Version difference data
-- Opening Marker --
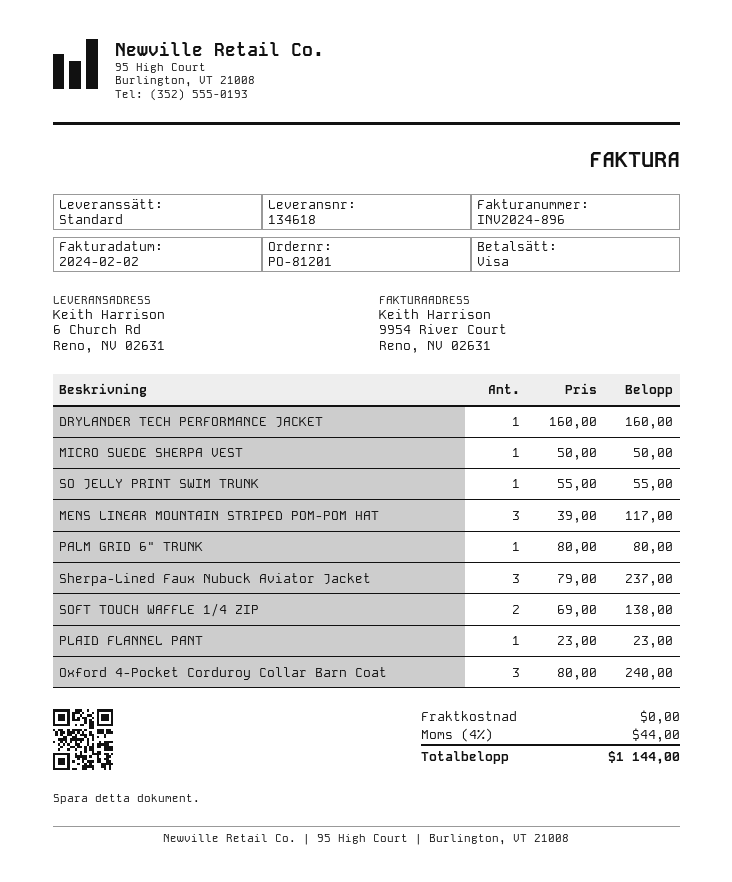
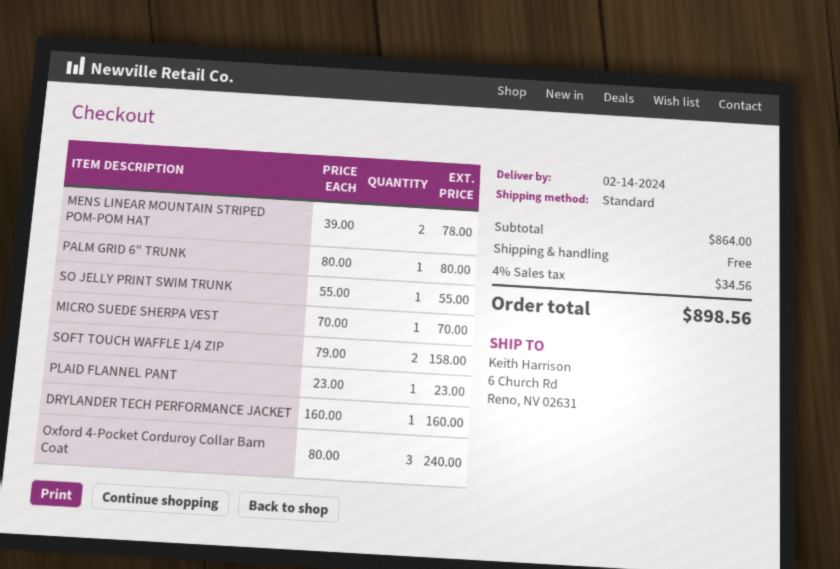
MICRO SUEDE SHERPA VEST: 1 x 50.00 = 50.00 -> 1 x 70.00 = 70.00
MENS LINEAR MOUNTAIN STRIPED POM-POM HAT: 3 x 39.00 = 117.00 -> 2 x 39.00 = 78.00
Sherpa-Lined Faux Nubuck Aviator Jacket: 3 x 79.00 = 237.00 -> none
SOFT TOUCH WAFFLE 1/4 ZIP: 2 x 69.00 = 138.00 -> 2 x 79.00 = 158.00
tax: 4% = 44.00 -> 4% = 34.56
total: 1144.00 -> 898.56

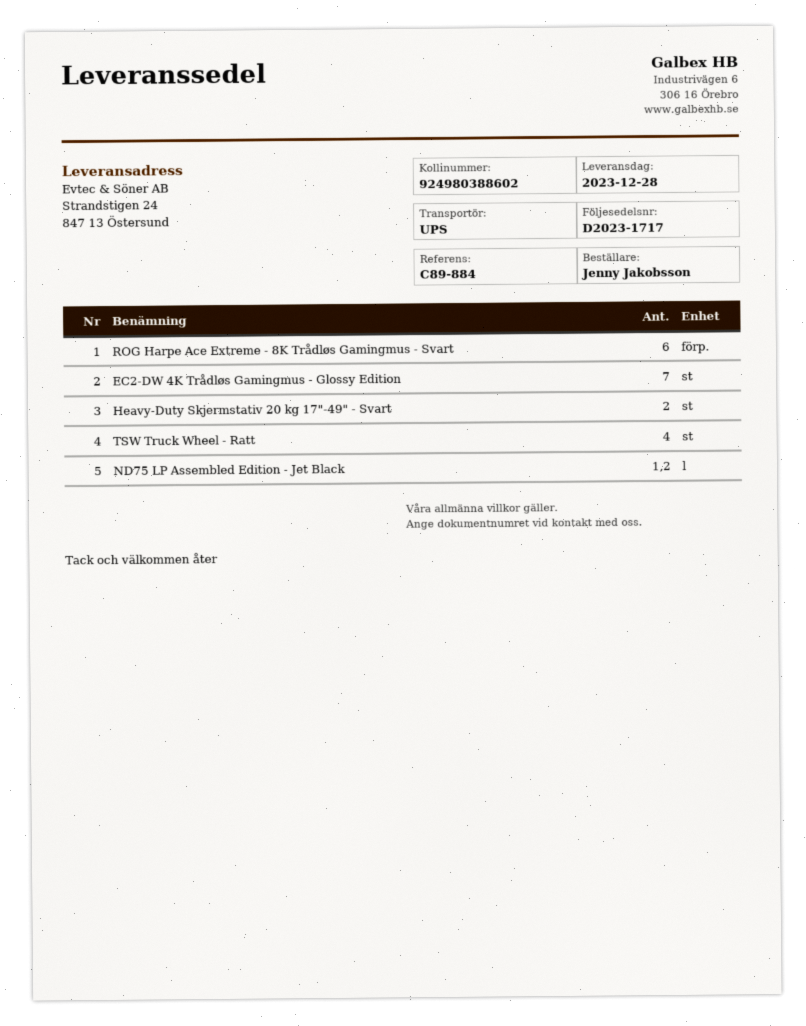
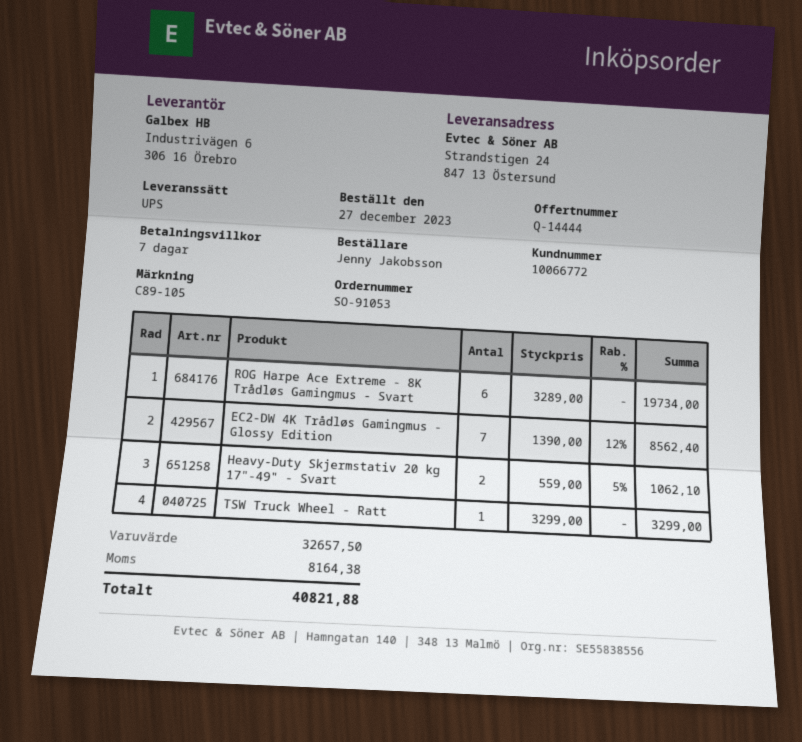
reference: C89-884 -> C89-105
TSW Truck Wheel - Ratt: 4 -> 1
ND75 LP Assembled Edition - Jet Black: 1.2 -> none

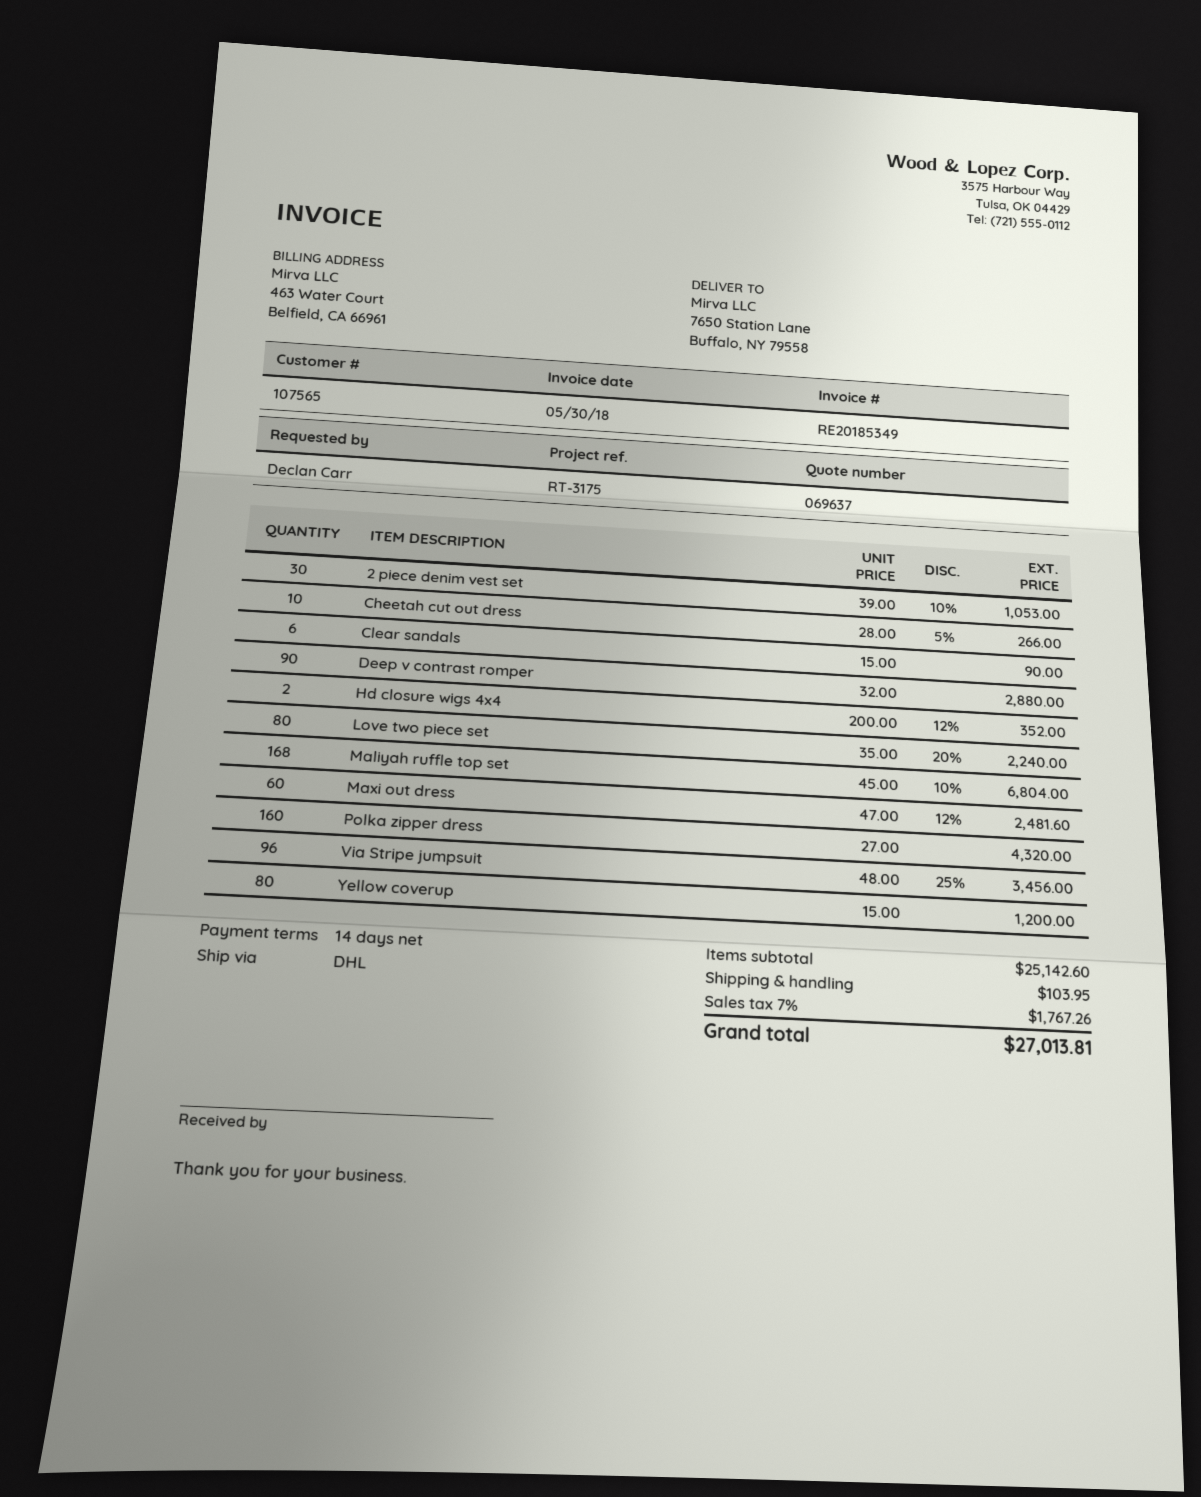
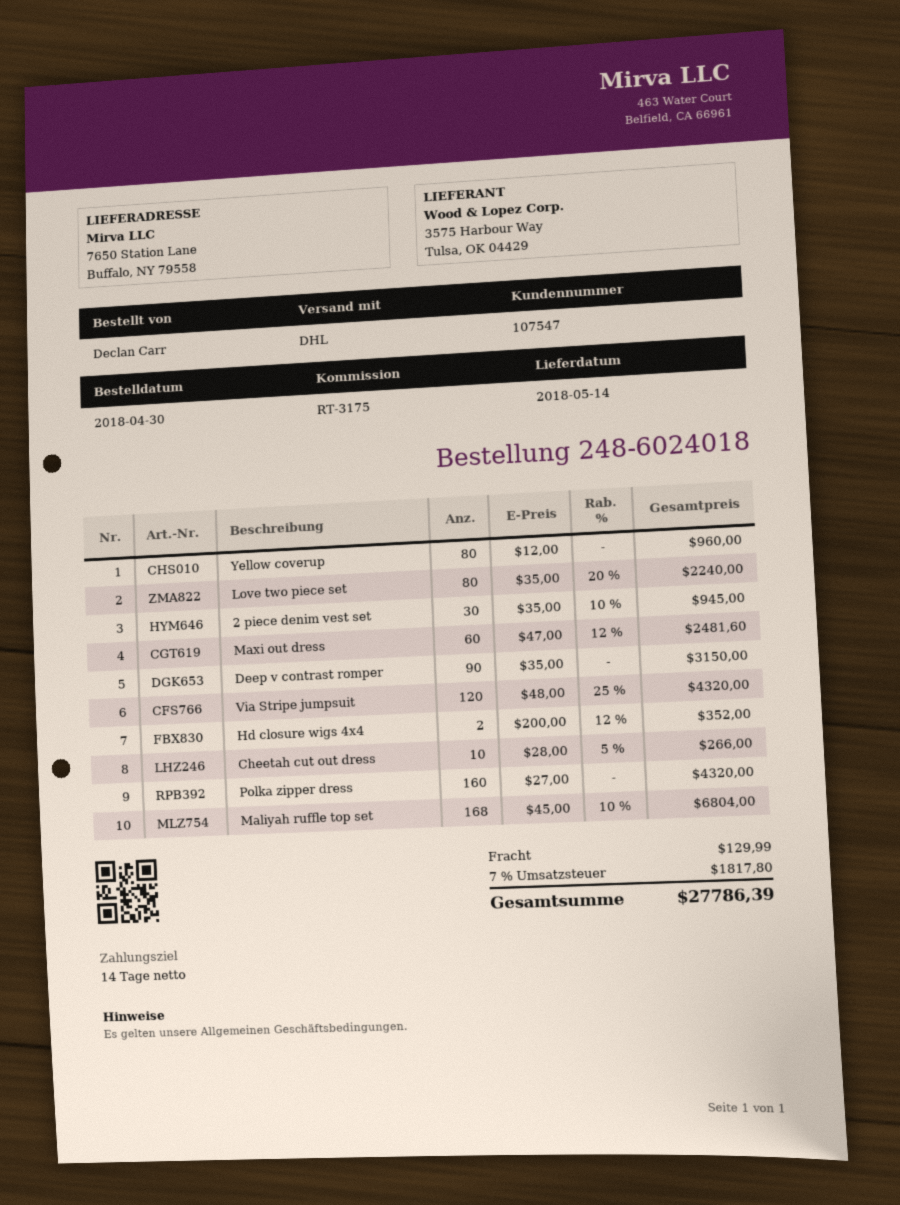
customer number: 107565 -> 107547
2 piece denim vest set: 30 x 39.00 - 10% = 1053.00 -> 30 x 35.00 - 10% = 945.00
Clear sandals: 6 x 15.00 = 90.00 -> none
Deep v contrast romper: 90 x 32.00 = 2880.00 -> 90 x 35.00 = 3150.00
Via Stripe jumpsuit: 96 x 48.00 - 25% = 3456.00 -> 120 x 48.00 - 25% = 4320.00
Yellow coverup: 80 x 15.00 = 1200.00 -> 80 x 12.00 = 960.00
shipping: 103.95 -> 129.99
tax: 7% = 1767.26 -> 7% = 1817.80
total: 27013.81 -> 27786.39

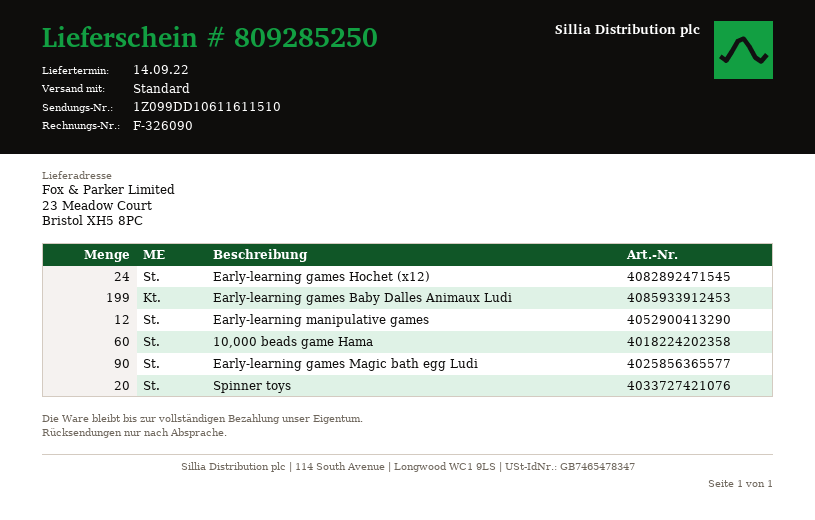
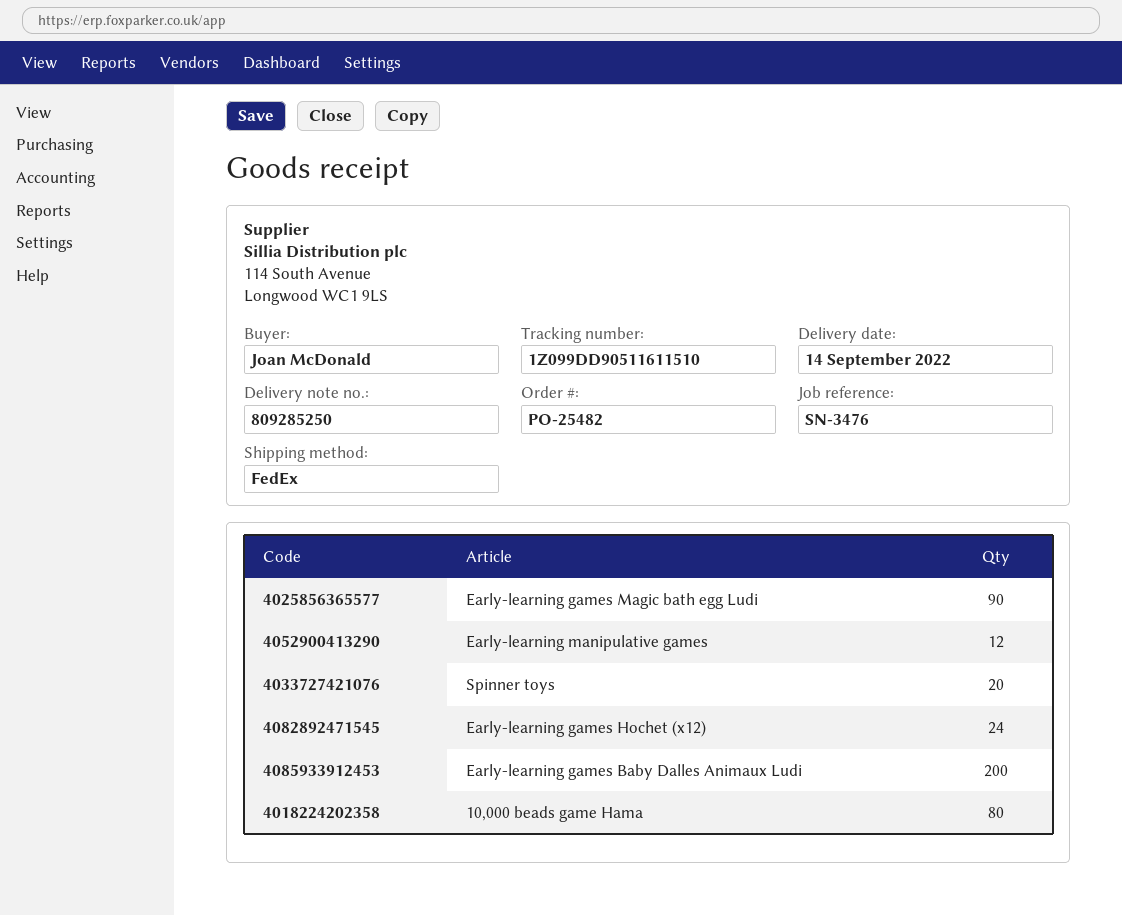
shipping method: standard -> FedEx
tracking number: 1Z099DD10611611510 -> 1Z099DD90511611510
Early-learning games Baby Dalles Animaux Ludi: 199 -> 200
10,000 beads game Hama: 60 -> 80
-- Closing Marker --
Could you reproduce the records above exactly, leaving out the pictures?

§ **WRITTEN ANSWER**
MICRO SUEDE SHERPA VEST: 1 x 50.00 = 50.00 -> 1 x 70.00 = 70.00
MENS LINEAR MOUNTAIN STRIPED POM-POM HAT: 3 x 39.00 = 117.00 -> 2 x 39.00 = 78.00
Sherpa-Lined Faux Nubuck Aviator Jacket: 3 x 79.00 = 237.00 -> none
SOFT TOUCH WAFFLE 1/4 ZIP: 2 x 69.00 = 138.00 -> 2 x 79.00 = 158.00
tax: 4% = 44.00 -> 4% = 34.56
total: 1144.00 -> 898.56

reference: C89-884 -> C89-105
TSW Truck Wheel - Ratt: 4 -> 1
ND75 LP Assembled Edition - Jet Black: 1.2 -> none

customer number: 107565 -> 107547
2 piece denim vest set: 30 x 39.00 - 10% = 1053.00 -> 30 x 35.00 - 10% = 945.00
Clear sandals: 6 x 15.00 = 90.00 -> none
Deep v contrast romper: 90 x 32.00 = 2880.00 -> 90 x 35.00 = 3150.00
Via Stripe jumpsuit: 96 x 48.00 - 25% = 3456.00 -> 120 x 48.00 - 25% = 4320.00
Yellow coverup: 80 x 15.00 = 1200.00 -> 80 x 12.00 = 960.00
shipping: 103.95 -> 129.99
tax: 7% = 1767.26 -> 7% = 1817.80
total: 27013.81 -> 27786.39

shipping method: standard -> FedEx
tracking number: 1Z099DD10611611510 -> 1Z099DD90511611510
Early-learning games Baby Dalles Animaux Ludi: 199 -> 200
10,000 beads game Hama: 60 -> 80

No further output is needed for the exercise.